AIM OF THE EXERCISE >>
Look through the entries below. Report each line that has the word "medföljerLäs" in it.

※ ※ ※

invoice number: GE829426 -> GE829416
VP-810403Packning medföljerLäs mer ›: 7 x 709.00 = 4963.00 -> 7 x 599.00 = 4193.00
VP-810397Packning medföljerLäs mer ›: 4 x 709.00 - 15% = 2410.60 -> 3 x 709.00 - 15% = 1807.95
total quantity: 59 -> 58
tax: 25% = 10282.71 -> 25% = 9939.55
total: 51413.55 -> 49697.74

※ ※ ※

SOLVED EXERCISE >>
VP-810403Packning medföljerLäs mer ›: 7 x 709.00 = 4963.00 -> 7 x 599.00 = 4193.00
VP-810397Packning medföljerLäs mer ›: 4 x 709.00 - 15% = 2410.60 -> 3 x 709.00 - 15% = 1807.95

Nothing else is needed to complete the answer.